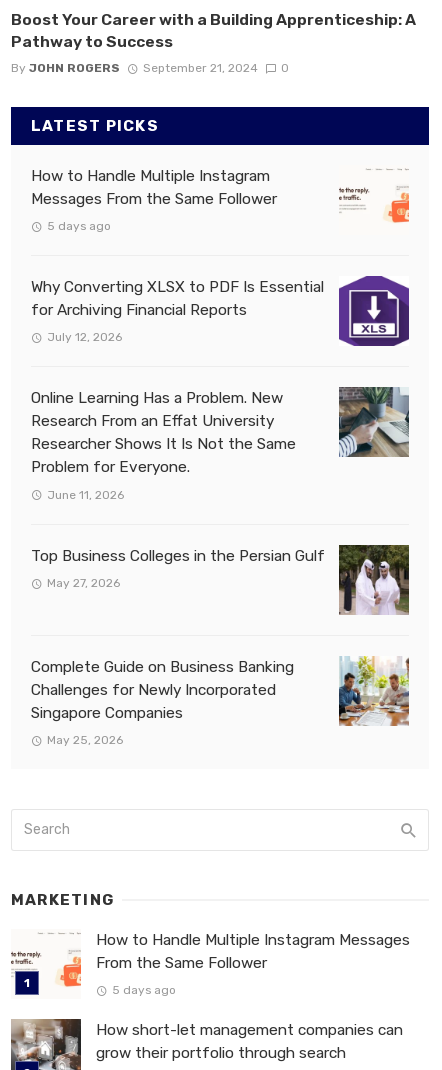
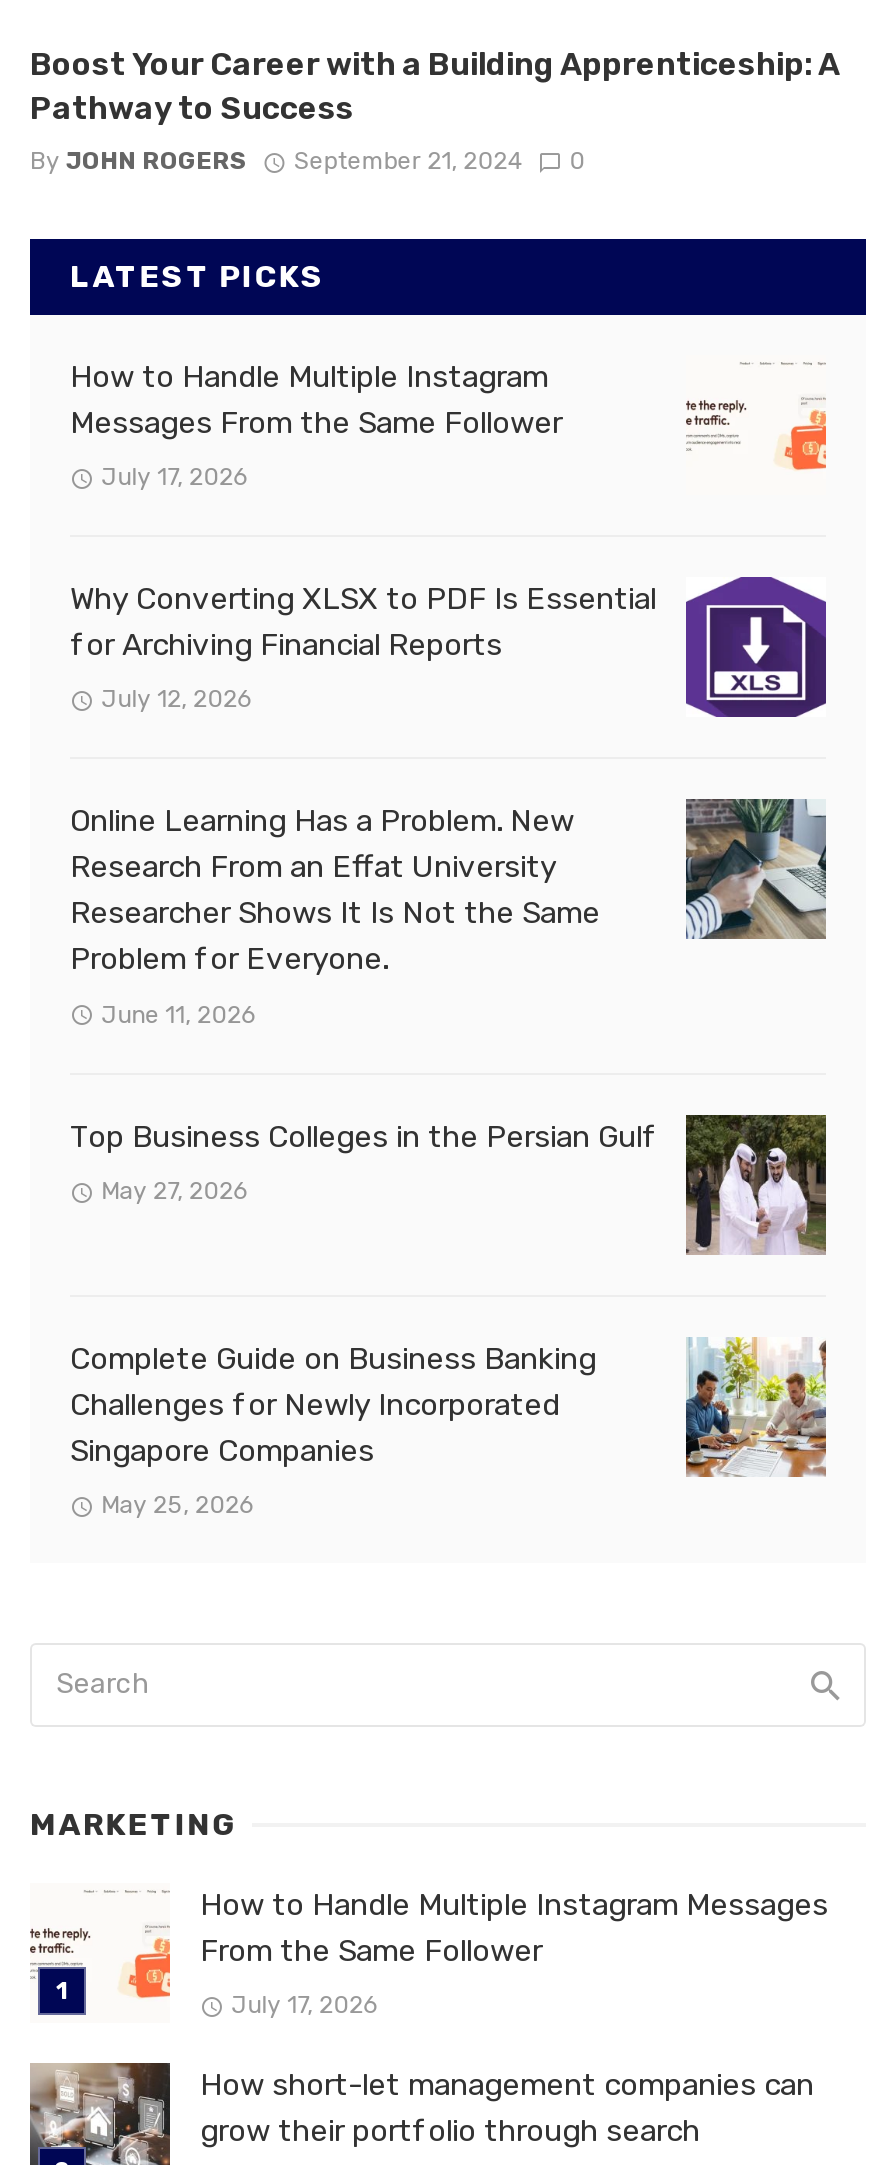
- 5 days ago
+ July 17, 2026

- 5 days ago
+ July 17, 2026
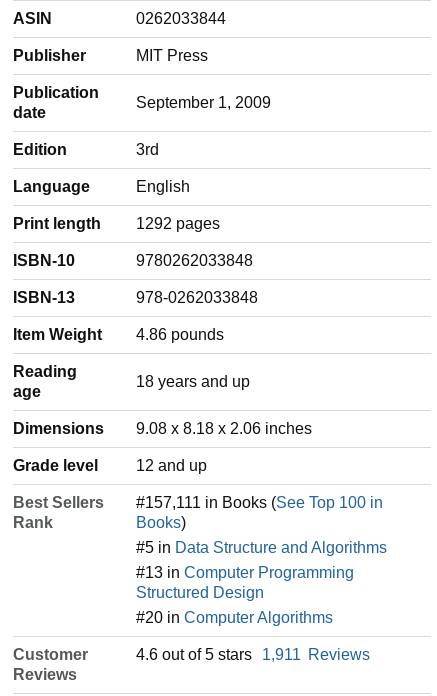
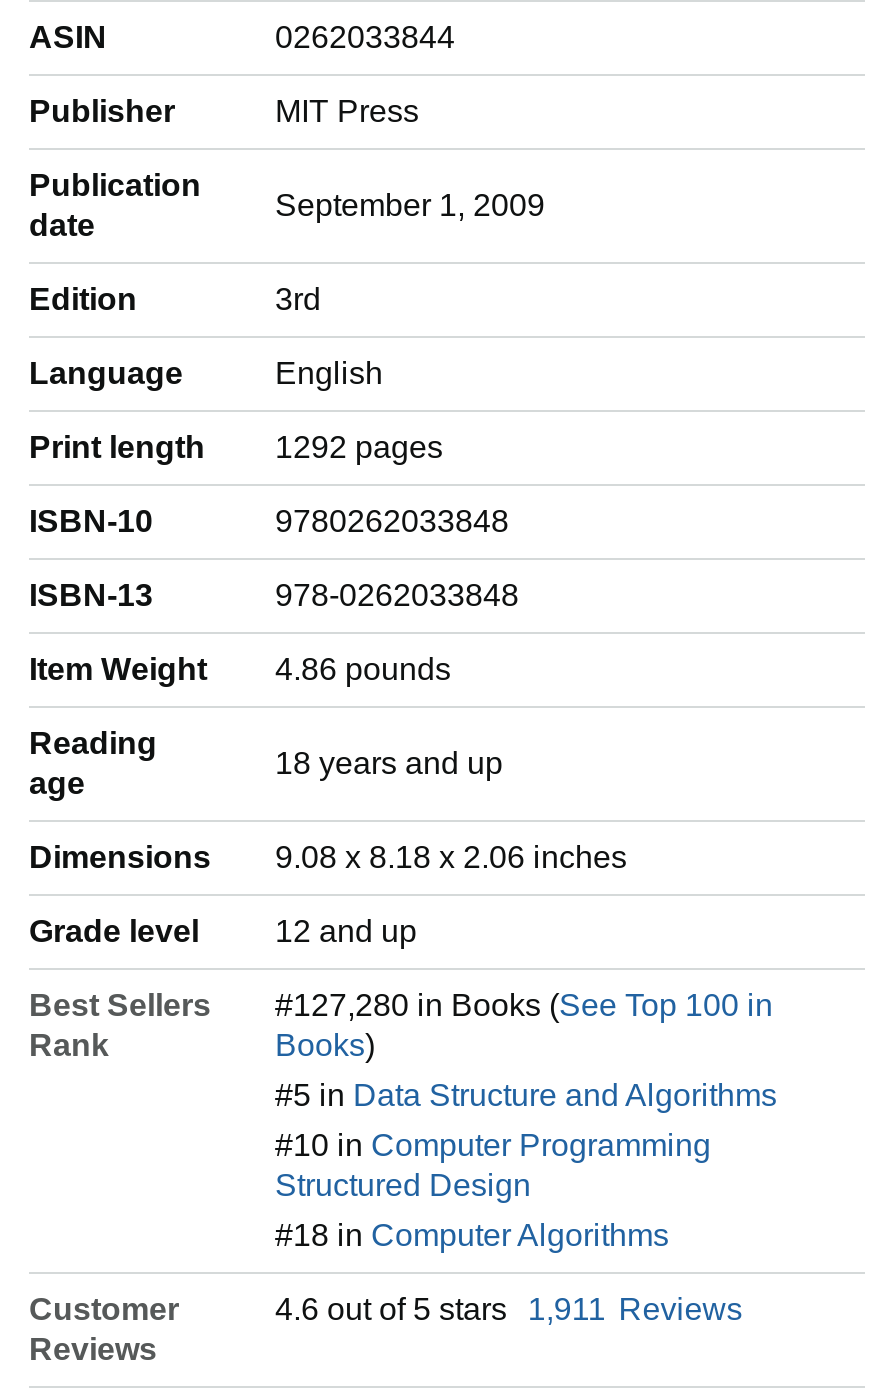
- #157,111 in Books (See Top 100 in
+ #127,280 in Books (See Top 100 in

- #13 in Computer Programming
+ #10 in Computer Programming

- #20 in Computer Algorithms
+ #18 in Computer Algorithms
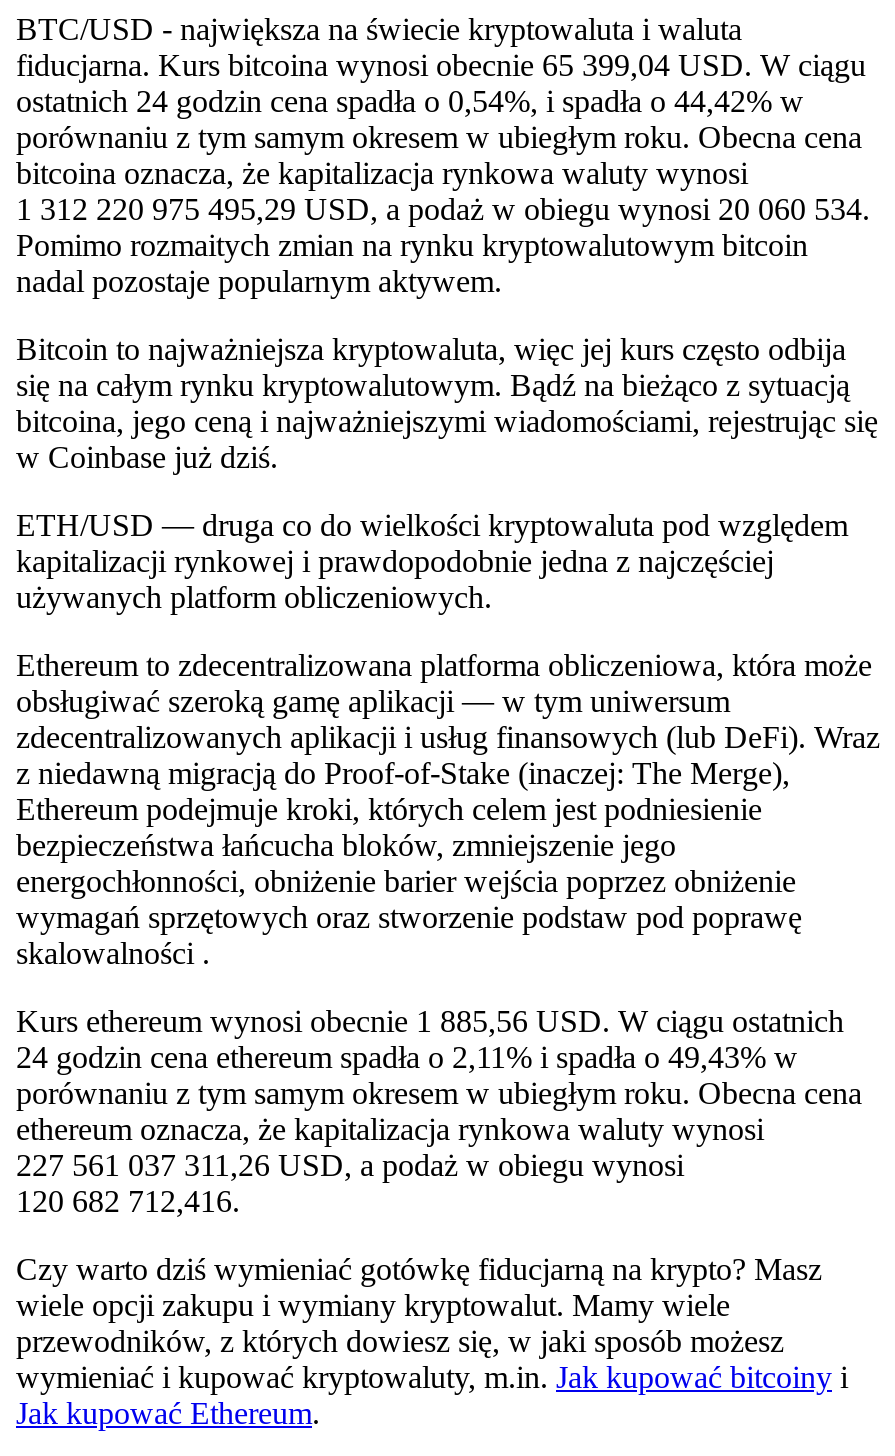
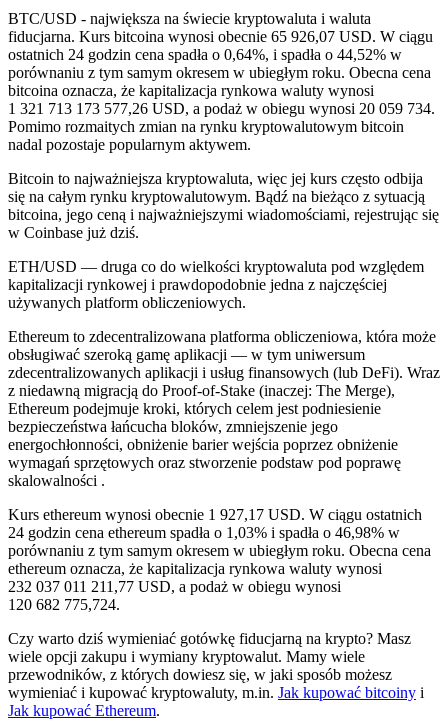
- fiducjarna. Kurs bitcoina wynosi obecnie 65 399,04 USD. W ciągu
+ fiducjarna. Kurs bitcoina wynosi obecnie 65 926,07 USD. W ciągu

- ostatnich 24 godzin cena spadła o 0,54%, i spadła o 44,42% w
+ ostatnich 24 godzin cena spadła o 0,64%, i spadła o 44,52% w

- 1 312 220 975 495,29 USD, a podaż w obiegu wynosi 20 060 534.
+ 1 321 713 173 577,26 USD, a podaż w obiegu wynosi 20 059 734.

- Kurs ethereum wynosi obecnie 1 885,56 USD. W ciągu ostatnich
+ Kurs ethereum wynosi obecnie 1 927,17 USD. W ciągu ostatnich

- 24 godzin cena ethereum spadła o 2,11% i spadła o 49,43% w
+ 24 godzin cena ethereum spadła o 1,03% i spadła o 46,98% w

- 227 561 037 311,26 USD, a podaż w obiegu wynosi
+ 232 037 011 211,77 USD, a podaż w obiegu wynosi

- 120 682 712,416.
+ 120 682 775,724.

══════════

Task requirements: Could you repeat the data exactly, omitting its pictures?

Answer for this exercise:
- 5 days ago
+ July 17, 2026

- 5 days ago
+ July 17, 2026
- #157,111 in Books (See Top 100 in
+ #127,280 in Books (See Top 100 in

- #13 in Computer Programming
+ #10 in Computer Programming

- #20 in Computer Algorithms
+ #18 in Computer Algorithms
- fiducjarna. Kurs bitcoina wynosi obecnie 65 399,04 USD. W ciągu
+ fiducjarna. Kurs bitcoina wynosi obecnie 65 926,07 USD. W ciągu

- ostatnich 24 godzin cena spadła o 0,54%, i spadła o 44,42% w
+ ostatnich 24 godzin cena spadła o 0,64%, i spadła o 44,52% w

- 1 312 220 975 495,29 USD, a podaż w obiegu wynosi 20 060 534.
+ 1 321 713 173 577,26 USD, a podaż w obiegu wynosi 20 059 734.

- Kurs ethereum wynosi obecnie 1 885,56 USD. W ciągu ostatnich
+ Kurs ethereum wynosi obecnie 1 927,17 USD. W ciągu ostatnich

- 24 godzin cena ethereum spadła o 2,11% i spadła o 49,43% w
+ 24 godzin cena ethereum spadła o 1,03% i spadła o 46,98% w

- 227 561 037 311,26 USD, a podaż w obiegu wynosi
+ 232 037 011 211,77 USD, a podaż w obiegu wynosi

- 120 682 712,416.
+ 120 682 775,724.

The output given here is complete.